1806 novel by Maria Edgeworth

Leonora is a novel written by Maria Edgeworth and published in 1806.

Although Edgeworth is known for having her novels (Castle Rackrent, The Absentee) address issues of nationalism in an Anglo-Irish context, Leonora instead privileges English manners over French ones. The plot of the novel centres on the newly married Leonora and her decision to bring back to England a woman who had been exiled to France. The woman, Olivia, is known as a "coquette," and her controversial behaviour with regard to her marriage had driven her to France, where she cultivated an aristocratic, "French" sensibility that exists apart from conventional morality.

The novel is written in an epistolary style, which means all of the action is mediated through personal letters and the letter-writers' points-of-view. By having the main characters tell the story through their own perspectives, the reader gets to read full articulations of competing sensibilities and philosophies, although the narrative clearly prefers Leonora's prudent reserve over Olivia's extravagant emotional displays.

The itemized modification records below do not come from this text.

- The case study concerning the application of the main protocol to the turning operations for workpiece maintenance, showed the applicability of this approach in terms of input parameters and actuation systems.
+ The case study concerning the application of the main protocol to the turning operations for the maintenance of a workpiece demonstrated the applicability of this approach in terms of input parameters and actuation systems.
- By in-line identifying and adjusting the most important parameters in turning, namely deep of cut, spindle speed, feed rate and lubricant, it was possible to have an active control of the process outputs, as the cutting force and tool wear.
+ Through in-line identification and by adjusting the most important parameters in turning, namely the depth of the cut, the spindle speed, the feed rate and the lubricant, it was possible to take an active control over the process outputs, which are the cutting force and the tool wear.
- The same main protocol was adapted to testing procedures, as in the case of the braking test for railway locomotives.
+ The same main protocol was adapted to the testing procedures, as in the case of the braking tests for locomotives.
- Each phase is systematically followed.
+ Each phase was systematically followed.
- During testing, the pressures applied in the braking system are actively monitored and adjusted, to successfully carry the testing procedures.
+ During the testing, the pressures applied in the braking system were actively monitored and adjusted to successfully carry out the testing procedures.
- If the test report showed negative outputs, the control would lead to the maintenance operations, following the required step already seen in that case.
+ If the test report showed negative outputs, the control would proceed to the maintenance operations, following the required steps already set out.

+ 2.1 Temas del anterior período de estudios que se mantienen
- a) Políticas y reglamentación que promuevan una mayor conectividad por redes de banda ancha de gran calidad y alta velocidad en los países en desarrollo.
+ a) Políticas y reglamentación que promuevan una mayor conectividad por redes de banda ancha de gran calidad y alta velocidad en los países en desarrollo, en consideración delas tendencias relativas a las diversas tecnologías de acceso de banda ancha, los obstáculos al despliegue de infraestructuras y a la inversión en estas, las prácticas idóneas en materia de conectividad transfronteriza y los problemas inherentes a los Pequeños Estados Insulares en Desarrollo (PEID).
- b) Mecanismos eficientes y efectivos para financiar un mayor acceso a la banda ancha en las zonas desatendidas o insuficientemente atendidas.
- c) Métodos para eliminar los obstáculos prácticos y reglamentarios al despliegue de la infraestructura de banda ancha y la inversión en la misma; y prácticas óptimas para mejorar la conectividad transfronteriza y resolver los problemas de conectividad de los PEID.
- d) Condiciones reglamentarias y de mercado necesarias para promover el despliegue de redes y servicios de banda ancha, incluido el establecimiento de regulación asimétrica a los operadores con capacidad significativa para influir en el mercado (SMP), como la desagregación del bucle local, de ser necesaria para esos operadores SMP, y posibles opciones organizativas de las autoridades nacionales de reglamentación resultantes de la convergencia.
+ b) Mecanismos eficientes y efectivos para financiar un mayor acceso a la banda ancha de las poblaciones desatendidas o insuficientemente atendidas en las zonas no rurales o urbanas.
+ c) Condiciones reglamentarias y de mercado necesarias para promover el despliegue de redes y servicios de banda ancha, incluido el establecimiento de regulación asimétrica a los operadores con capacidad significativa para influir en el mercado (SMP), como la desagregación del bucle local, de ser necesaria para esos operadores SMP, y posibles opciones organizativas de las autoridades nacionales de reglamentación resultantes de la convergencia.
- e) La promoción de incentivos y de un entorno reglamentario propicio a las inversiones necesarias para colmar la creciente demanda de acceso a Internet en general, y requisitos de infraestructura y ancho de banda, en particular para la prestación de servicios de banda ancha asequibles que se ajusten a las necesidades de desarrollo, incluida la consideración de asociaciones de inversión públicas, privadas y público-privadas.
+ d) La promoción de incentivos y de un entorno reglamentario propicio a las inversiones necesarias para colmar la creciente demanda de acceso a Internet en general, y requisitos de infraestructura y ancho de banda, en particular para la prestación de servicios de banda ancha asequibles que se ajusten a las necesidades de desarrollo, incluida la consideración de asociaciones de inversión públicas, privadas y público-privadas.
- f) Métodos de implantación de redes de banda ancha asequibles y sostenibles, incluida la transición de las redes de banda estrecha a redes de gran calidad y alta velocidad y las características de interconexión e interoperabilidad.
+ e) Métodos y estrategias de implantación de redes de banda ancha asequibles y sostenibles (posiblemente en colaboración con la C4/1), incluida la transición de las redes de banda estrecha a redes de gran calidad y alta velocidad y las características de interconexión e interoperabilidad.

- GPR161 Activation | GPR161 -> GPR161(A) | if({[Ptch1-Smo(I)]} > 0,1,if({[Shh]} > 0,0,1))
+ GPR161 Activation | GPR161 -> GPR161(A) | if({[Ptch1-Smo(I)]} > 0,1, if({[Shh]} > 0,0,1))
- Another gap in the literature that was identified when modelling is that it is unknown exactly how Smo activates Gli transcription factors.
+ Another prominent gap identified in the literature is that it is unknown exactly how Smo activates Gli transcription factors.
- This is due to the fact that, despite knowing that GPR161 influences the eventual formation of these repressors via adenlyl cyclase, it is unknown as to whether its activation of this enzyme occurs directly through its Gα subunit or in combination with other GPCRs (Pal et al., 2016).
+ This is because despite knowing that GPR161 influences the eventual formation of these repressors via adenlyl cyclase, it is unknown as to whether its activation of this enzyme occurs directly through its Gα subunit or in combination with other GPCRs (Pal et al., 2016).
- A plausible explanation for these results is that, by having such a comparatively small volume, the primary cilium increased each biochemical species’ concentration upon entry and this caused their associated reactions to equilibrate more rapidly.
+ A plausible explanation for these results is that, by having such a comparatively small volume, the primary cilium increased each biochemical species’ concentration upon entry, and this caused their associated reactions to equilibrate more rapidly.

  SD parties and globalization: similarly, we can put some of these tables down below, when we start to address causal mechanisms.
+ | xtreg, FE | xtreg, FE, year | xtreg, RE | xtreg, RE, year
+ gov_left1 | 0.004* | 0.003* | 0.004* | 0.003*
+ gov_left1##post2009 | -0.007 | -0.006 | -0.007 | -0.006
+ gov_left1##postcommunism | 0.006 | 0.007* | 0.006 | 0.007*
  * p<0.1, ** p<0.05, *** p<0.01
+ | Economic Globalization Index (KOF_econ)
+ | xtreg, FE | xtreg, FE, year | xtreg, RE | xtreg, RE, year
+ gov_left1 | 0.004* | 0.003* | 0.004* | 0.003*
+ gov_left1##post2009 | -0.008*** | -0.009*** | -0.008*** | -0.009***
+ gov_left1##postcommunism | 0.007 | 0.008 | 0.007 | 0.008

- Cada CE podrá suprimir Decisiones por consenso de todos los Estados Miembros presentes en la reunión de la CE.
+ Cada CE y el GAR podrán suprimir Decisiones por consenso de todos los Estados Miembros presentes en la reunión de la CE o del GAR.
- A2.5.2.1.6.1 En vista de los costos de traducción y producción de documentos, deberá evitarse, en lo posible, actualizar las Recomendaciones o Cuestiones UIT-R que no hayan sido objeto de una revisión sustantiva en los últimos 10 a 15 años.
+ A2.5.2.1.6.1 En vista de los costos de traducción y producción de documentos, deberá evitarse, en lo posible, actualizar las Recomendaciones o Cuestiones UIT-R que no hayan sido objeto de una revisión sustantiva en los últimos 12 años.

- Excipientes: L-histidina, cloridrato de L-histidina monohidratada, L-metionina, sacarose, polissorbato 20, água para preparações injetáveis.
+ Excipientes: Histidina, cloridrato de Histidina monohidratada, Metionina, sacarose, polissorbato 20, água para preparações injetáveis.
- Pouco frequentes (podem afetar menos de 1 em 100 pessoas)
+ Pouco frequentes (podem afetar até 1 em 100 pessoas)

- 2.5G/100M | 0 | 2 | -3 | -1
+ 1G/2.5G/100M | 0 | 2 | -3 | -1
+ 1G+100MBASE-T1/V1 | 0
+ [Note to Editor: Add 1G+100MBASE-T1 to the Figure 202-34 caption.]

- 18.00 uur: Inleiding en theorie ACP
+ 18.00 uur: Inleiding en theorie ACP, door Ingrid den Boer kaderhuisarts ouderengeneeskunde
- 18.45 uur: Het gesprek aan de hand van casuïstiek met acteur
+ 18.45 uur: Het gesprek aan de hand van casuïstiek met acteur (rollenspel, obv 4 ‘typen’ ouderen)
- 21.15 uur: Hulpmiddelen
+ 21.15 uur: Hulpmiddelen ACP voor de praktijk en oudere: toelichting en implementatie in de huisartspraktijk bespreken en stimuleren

Indeed, this novel can be read as a critique of sensibility, a behavioural phenomenon that tries to correlate a person's emotional sensitivity with her elevated moral sentiments. Olivia, a self-professed woman of sensibility, often makes dramatic displays of feeling that are described by others as "theatrical," or contrived, and in her personal correspondence with her French friend, Gabrielle, Olivia makes grand claims about sentiment and love that, conveniently, justify her insatiable need for attention, particularly male attention. While a conventional reading of Jane Austen's Sense and Sensibility dismisses the heroine Marianne's sensibility as romantic teenage folly, Edgeworth's novel Leonora emphasises Olivia's behaviour as hypocritical narcissism.

Maria Edgeworth's letter to Mrs. Pruxton at Black Castle, Navan, dated 8 June 1806, reads:

"------ Lady Olivia in 'Leonora' is now supposed by all Dublin to be a portrait of Lady Asgill [wife of Sir Charles Asgill, 2nd Baronet] and that wherever they go they have to defend me by asserting that I'm not acquainted with the said Lady Asgill. Very luckily I never did meet her at Lady Holt's where she was intimate. She was educated by Mademoiselle Le Noir who was Miss Bracebridge's governess and who was more like Mademoiselle Panache than Lady Asgill is - to Olivia - at all events this fancy of the Dublin fine world promotes the sale of the book and I am content. -------."

Lady Bessborough, writing to Granville Leveson-Gower from Paris on Thursday, 23 December 1802, had this to say about Maria Edgeworth:

"…..I was introduc'd by him [François de la Harpe] to the famous Miss Edgeworth and her Brother. By the by, I am sure she wrote it all herself, for the brother seems a fool and a coxcomb; she very ugly, but delightful."